Project Overview

The mid-1990s pivoted on two diverging tendencies – an accelerating, frequently utopian embrace of digital and computer technology as a loss-less, frictionless ‘medium of the future’, and a parallel turn in many artists’ work towards the intractable, material reality of the human body, captured in contrastingly low-tech, often performance-based video. Film and Video Umbrella programmes from 1996 kept a weather eye on both, implicitly recognising them as two sides of the same, very contemporary, currency.

As well as the two additions to the Video and Performance series, profiling the work of Seventies pioneers William Wegman and Vito Acconci, No Pain, No Gain provided evidence of the staying power of the performance aesthetic, and how it could be captured on camera to even more dramatic effect. Heavy with feats of physical and durational endurance, and showing the body tested to its limits, the programme brought together classic, historical work by Chris Burden, Dennis Oppenheim and Marina Abramovic with new-generation artists such as Smith/Stewart and Gillian Dyson.  Never a Dumb Moment shared the same low-tech, performative idiom but with none of the high-seriousness.  Not smart, but consistently very funny, and often disarmingly clever, the offerings of this (underperforming) Class of 96, among them Alan Currall, Monika Oechsler, Sean Dower and Jonathan Monk, sounded a droll and infectious note of humour and absurdity.

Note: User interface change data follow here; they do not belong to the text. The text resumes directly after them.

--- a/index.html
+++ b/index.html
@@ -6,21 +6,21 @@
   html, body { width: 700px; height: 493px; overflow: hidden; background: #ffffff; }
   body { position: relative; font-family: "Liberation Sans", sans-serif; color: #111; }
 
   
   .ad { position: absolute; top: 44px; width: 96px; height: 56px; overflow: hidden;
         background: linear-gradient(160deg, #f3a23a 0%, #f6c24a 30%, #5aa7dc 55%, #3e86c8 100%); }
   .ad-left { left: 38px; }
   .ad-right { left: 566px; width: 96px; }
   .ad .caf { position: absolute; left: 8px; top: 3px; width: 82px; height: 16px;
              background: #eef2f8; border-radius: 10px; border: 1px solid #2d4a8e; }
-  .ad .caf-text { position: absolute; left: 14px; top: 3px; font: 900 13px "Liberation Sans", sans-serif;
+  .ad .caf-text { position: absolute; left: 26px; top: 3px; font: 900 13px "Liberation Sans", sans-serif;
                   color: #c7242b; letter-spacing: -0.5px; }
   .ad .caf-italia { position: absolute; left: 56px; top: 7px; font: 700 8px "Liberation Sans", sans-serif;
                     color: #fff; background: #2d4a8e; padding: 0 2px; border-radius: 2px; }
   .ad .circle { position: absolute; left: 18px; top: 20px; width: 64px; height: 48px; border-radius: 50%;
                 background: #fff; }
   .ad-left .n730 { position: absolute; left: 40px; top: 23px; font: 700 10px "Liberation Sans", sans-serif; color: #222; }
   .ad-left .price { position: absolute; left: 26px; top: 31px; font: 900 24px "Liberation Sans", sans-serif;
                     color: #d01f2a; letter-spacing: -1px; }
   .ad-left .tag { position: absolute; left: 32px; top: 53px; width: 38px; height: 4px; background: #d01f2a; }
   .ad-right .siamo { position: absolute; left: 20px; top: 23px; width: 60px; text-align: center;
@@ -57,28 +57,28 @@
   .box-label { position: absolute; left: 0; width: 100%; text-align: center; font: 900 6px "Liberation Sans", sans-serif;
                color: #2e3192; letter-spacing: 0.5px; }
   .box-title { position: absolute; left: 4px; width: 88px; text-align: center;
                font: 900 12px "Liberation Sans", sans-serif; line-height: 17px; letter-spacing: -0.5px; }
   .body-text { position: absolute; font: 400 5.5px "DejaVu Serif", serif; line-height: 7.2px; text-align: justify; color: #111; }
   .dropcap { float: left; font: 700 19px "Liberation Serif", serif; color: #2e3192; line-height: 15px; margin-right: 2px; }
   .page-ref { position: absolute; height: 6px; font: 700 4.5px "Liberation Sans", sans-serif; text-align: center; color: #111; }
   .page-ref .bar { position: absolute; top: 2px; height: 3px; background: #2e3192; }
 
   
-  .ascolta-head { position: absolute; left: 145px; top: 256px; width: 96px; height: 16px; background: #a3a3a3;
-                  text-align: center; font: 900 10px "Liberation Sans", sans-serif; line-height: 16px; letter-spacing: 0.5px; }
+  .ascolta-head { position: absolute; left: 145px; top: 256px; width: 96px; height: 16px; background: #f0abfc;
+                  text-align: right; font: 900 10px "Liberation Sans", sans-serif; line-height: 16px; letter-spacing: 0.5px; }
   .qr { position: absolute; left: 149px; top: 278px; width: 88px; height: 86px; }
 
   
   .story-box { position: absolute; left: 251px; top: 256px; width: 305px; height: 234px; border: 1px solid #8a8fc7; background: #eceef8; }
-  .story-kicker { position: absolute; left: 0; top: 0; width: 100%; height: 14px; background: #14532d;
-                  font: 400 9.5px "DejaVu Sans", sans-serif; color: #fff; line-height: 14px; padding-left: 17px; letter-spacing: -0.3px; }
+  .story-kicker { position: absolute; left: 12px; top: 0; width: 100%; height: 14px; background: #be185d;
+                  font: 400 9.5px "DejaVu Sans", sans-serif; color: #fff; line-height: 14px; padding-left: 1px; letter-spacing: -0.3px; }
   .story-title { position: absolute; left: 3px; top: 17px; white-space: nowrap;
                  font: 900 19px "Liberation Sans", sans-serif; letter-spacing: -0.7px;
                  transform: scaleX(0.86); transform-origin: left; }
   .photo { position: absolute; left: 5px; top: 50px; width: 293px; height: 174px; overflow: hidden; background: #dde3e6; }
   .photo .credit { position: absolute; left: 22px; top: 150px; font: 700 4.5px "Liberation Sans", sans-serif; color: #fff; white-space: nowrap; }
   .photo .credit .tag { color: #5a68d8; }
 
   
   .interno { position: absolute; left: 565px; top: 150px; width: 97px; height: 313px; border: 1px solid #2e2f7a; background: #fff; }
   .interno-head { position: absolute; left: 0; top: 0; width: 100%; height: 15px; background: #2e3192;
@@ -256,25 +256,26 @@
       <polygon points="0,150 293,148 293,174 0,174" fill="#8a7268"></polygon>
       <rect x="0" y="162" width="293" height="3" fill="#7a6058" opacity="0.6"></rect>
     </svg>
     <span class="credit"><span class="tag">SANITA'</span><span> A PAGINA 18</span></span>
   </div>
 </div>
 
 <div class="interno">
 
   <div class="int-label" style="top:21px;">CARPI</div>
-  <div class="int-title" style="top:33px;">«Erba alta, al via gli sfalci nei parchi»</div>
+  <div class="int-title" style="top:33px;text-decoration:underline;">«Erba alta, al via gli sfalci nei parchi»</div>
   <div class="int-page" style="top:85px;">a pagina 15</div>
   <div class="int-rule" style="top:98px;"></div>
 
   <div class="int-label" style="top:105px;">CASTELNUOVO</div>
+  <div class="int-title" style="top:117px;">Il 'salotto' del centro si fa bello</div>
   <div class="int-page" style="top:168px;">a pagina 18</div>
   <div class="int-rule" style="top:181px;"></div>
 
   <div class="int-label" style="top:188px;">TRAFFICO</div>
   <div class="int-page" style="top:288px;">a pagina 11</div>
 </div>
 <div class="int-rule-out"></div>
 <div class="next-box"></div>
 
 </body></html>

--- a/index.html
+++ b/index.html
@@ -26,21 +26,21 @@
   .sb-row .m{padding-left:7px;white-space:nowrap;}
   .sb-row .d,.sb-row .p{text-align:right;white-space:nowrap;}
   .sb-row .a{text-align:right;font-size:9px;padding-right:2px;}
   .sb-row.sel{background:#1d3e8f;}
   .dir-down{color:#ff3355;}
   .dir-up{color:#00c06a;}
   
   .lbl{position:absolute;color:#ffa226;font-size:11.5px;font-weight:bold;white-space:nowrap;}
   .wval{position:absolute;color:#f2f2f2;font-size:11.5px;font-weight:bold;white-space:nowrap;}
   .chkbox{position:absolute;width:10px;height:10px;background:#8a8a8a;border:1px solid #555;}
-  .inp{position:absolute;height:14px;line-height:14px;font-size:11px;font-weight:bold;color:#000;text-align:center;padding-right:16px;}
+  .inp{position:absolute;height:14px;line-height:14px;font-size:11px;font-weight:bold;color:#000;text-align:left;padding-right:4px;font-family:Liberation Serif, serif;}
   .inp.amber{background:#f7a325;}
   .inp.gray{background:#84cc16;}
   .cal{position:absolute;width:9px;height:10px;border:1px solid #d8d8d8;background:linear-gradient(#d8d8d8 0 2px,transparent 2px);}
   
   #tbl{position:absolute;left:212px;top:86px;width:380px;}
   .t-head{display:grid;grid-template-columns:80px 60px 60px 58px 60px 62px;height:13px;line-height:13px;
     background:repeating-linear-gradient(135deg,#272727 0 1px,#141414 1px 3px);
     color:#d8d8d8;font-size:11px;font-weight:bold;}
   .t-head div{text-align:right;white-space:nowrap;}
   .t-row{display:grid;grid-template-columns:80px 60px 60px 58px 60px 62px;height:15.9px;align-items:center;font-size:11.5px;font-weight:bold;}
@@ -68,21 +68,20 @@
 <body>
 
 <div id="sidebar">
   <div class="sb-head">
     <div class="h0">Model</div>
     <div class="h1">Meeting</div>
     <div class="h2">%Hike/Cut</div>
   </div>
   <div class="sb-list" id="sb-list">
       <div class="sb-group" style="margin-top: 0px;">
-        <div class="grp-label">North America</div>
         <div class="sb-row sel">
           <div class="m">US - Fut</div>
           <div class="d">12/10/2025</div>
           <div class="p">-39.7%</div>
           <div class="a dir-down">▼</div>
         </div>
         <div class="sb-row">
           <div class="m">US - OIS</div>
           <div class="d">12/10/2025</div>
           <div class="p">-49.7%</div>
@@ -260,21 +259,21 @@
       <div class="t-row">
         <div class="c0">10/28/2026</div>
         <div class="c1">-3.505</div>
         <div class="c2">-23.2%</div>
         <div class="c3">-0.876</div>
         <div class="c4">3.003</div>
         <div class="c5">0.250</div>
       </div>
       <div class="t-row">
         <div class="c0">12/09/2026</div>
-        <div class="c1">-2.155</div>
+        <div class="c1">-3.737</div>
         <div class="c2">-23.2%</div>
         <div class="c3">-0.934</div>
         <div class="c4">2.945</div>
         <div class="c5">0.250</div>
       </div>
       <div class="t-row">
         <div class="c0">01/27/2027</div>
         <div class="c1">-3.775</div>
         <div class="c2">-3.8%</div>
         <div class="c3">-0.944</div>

Digital images predominated in two further packages this year. Fuzzy Logic 2 returned to the vibrant mix of electronic music, video graphics and sampled, heavily processed visuals that had characterised its predecessor in 1995’s 'The Digital Underground'. Set to the pulse of Nineties headliners like Underworld, Tortoise and Aphex Twin, a number of short video pieces by Stakker, tomato and Subterrain were counterpointed by Erik Saks’ eerie half-hour opus Touch Tone: a discordant yet prescient voice from the darkness lamenting the atomised, alienated reality lurking behind the upbeat, unifying promise of the early internet. In the notes to FVU’s latest computer animation showcase – by this stage, Computer World 3  – it was suggested that the medium had discovered a new-found seriousness of content, belying its all-too-frequent fascination with technical novelty. Previous programmes had always valued ideas as much as virtuosity but here, in the works by Tamas Waliczky, Clea Waite, Christopher Landreth, Julien Dajez, and Richard Wright & Jason White, there was subject matter, and variety, aplenty. Lest we forget that the animator’s art reveled in observation, timing and humour, the pieces by Stephen Weston and Dominic Wright showed off this crowd-pleasing side.

If the ongoing tension between the material and the immaterial, between the embodied and the disembodied, between the visceral and the virtual, was a distinguishing feature of the moment, the various works in the Film and Video Umbrella touring package Electric Dance walked a line somewhere between the two, switching fluently and freely from side to side. The world of contemporary dance seemed very much in step with recent developments in the moving image, as witnessed in a series of pieces by acclaimed directors and choreographers such as Philippe Decouffle, Saburo Teshigawara and Bernar Hébert which not only documented eye-catching dance performances but dramatised and extended them with dynamic video editing and visual effects.